I tend to use the Schwartz Set for the Condorcet Winner, and the Smith Set
for the Top Cycle.  I've found the Schwartz Set is nearly always one
candidate.

I know TA is independent of smith-dominated alternatives, but I haven't
determined if it's LIIA or reversal-symmetry (apparently Schulze isn't LIIA
and ranked pairs is, but I don't see how).  I doubt it satisfies
later-no-harm and later-no-help, but the run-off step at 4 might allow it
to.

> Chris Benham
>
> On 12/06/2019 2:25 pm, robert bristow-johnson wrote:
>
>
>
> I said some things wrong.  First of all, if there are N candidates, the
> number of Pairwise Defeats is N⋅(N-1)/2, not double that value.
>
> Secondly, I did the scenario with the cycle wrong. I wanted several N-3
> values in the decreasing sequence, not just one. But I hope you have the
> idea.
>
> r b-j
>
>
>
> ---------------------------- Original Message ----------------------------
> Subject: [EM] Discounting ties, how can MinMax differ from Ranked Pairs?
> From: "robert bristow-johnson" <rbj at audioimagination.com>
> <rbj at audioimagination.com>
> Date: Tue, June 11, 2019 9:46 pm
> To: election-methods at electorama.com
> --------------------------------------------------------------------------
>
> >
> >
> >
> > Let's assume Margins, but I think this works for Winning Votes also.
> > Begin with all candidates marked as "Plausible Winner" (which means they
> are not yet marked as "beaten") and order all N⋅(N-1) candidate Pairwise
> Defeats from strongest defeat strength to weakest defeat strength.  Call
> that ordered list the "Original List".
> > Now create another ordered list of Pairwise Defeats from the above
> Original List.
> >
> > MinMax starts with
> > the entire Original List with N⋅(N-1) entries and
> successively eliminates entries from the bottom up.
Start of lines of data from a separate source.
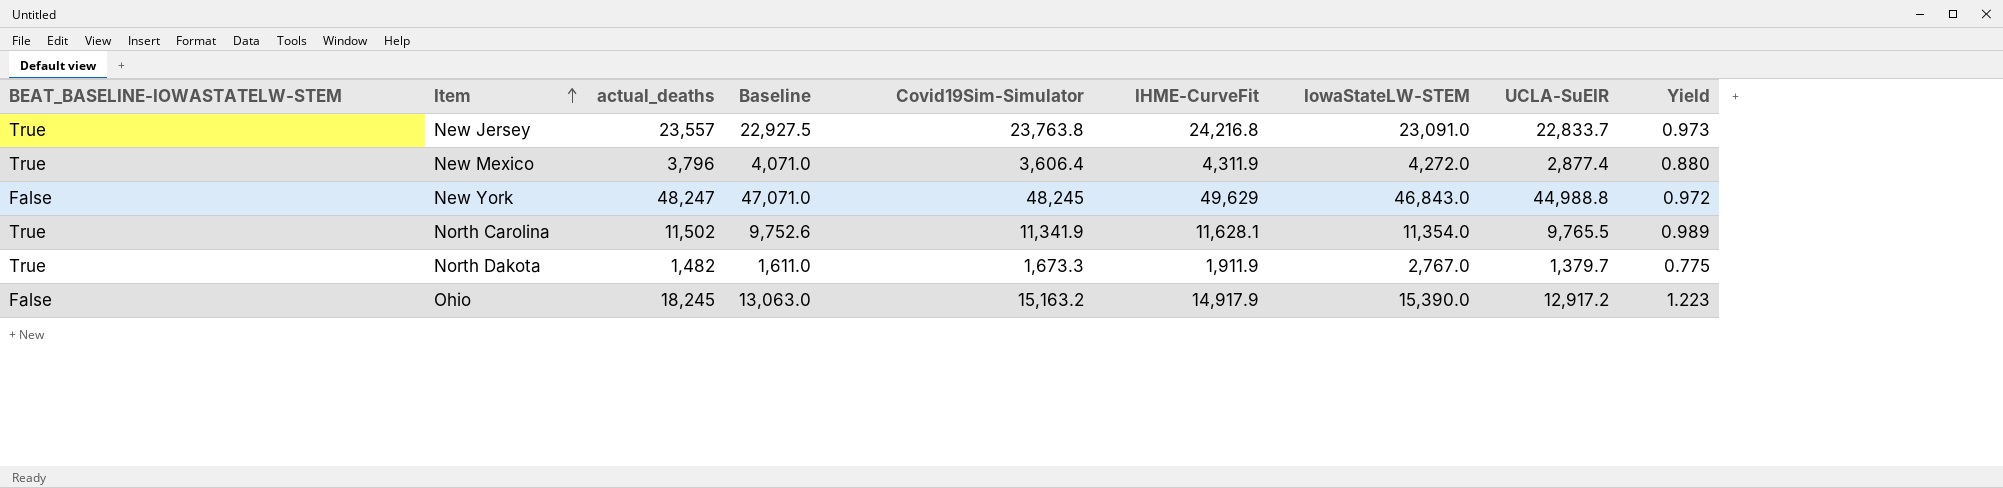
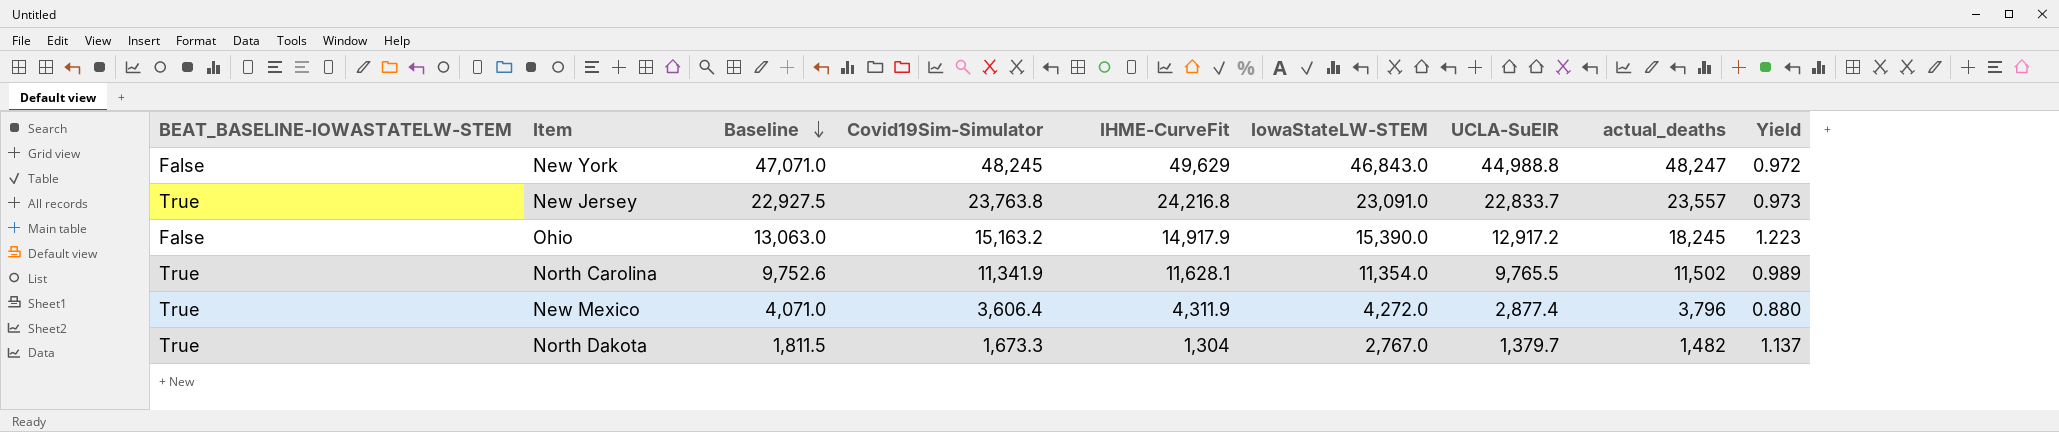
row order: Item ascending -> Baseline descending
column actual_deaths | position: 3 -> 8
North Dakota | Baseline: 1,611.0 -> 1,811.5
North Dakota | IHME-CurveFit: 1,911.9 -> 1,304
North Dakota | Yield: 0.775 -> 1.137

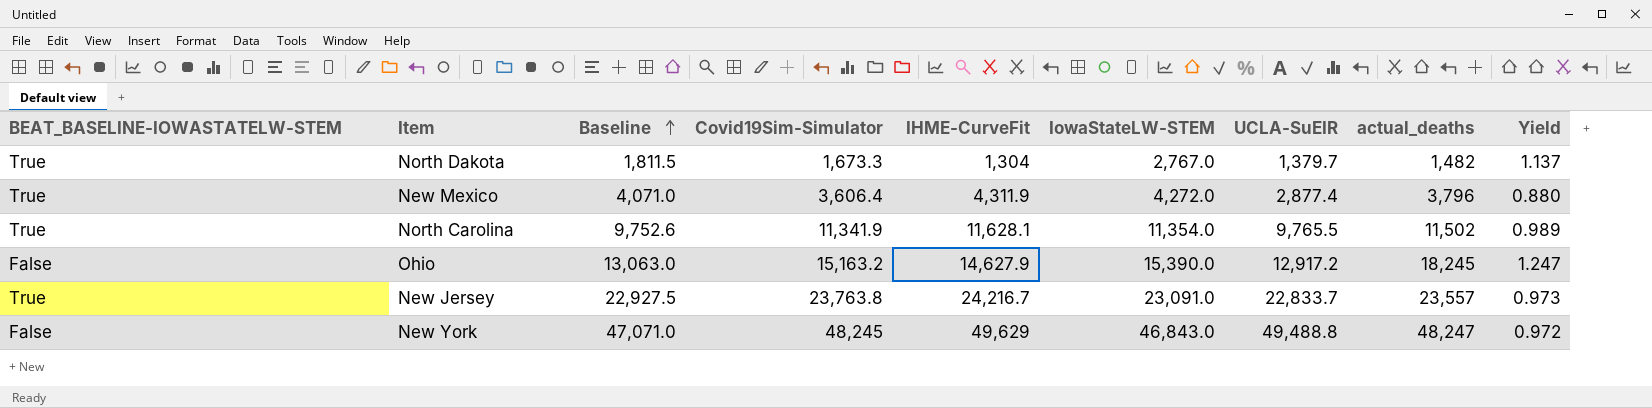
row order: Baseline descending -> Baseline ascending
Ohio | IHME-CurveFit: 14,917.9 -> 14,627.9
Ohio | Yield: 1.223 -> 1.247
New Jersey | IHME-CurveFit: 24,216.8 -> 24,216.7
New York | UCLA-SuEIR: 44,988.8 -> 49,488.8

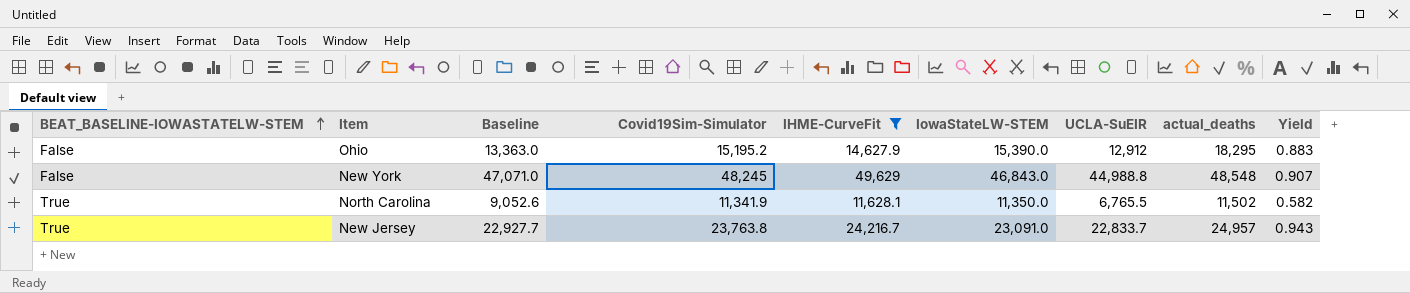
filter: none -> IHME-CurveFit >= 11,628.1
row order: Baseline ascending -> BEAT_BASELINE-IOWASTATELW-STEM ascending
column Yield | formula: [actual_deaths] / [IHME-CurveFit] -> [UCLA-SuEIR] / [IHME-CurveFit]
Ohio | Baseline: 13,063.0 -> 13,363.0
Ohio | Covid19Sim-Simulator: 15,163.2 -> 15,195.2
Ohio | UCLA-SuEIR: 12,917.2 -> 12,912
Ohio | actual_deaths: 18,245 -> 18,295
New York | UCLA-SuEIR: 49,488.8 -> 44,988.8
New York | actual_deaths: 48,247 -> 48,548
North Carolina | Baseline: 9,752.6 -> 9,052.6
North Carolina | IowaStateLW-STEM: 11,354.0 -> 11,350.0
North Carolina | UCLA-SuEIR: 9,765.5 -> 6,765.5
New Jersey | Baseline: 22,927.5 -> 22,927.7
New Jersey | actual_deaths: 23,557 -> 24,957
> > Referring to a quote in this Wikipedia article:
> https://en.wikipedia.org/wiki/Minimax_Condorcet_method#Variants_of_the_pairwise_score ,
> MinMax starts at the bottom and:
> >      "Disregards the weakest Pairwise Defeat until one candidate is
> unbeaten."
> >
> >
> >
> > Similarly Ranked Pairs starts with an empty list and successively
> includes entries from the Original List from the top down.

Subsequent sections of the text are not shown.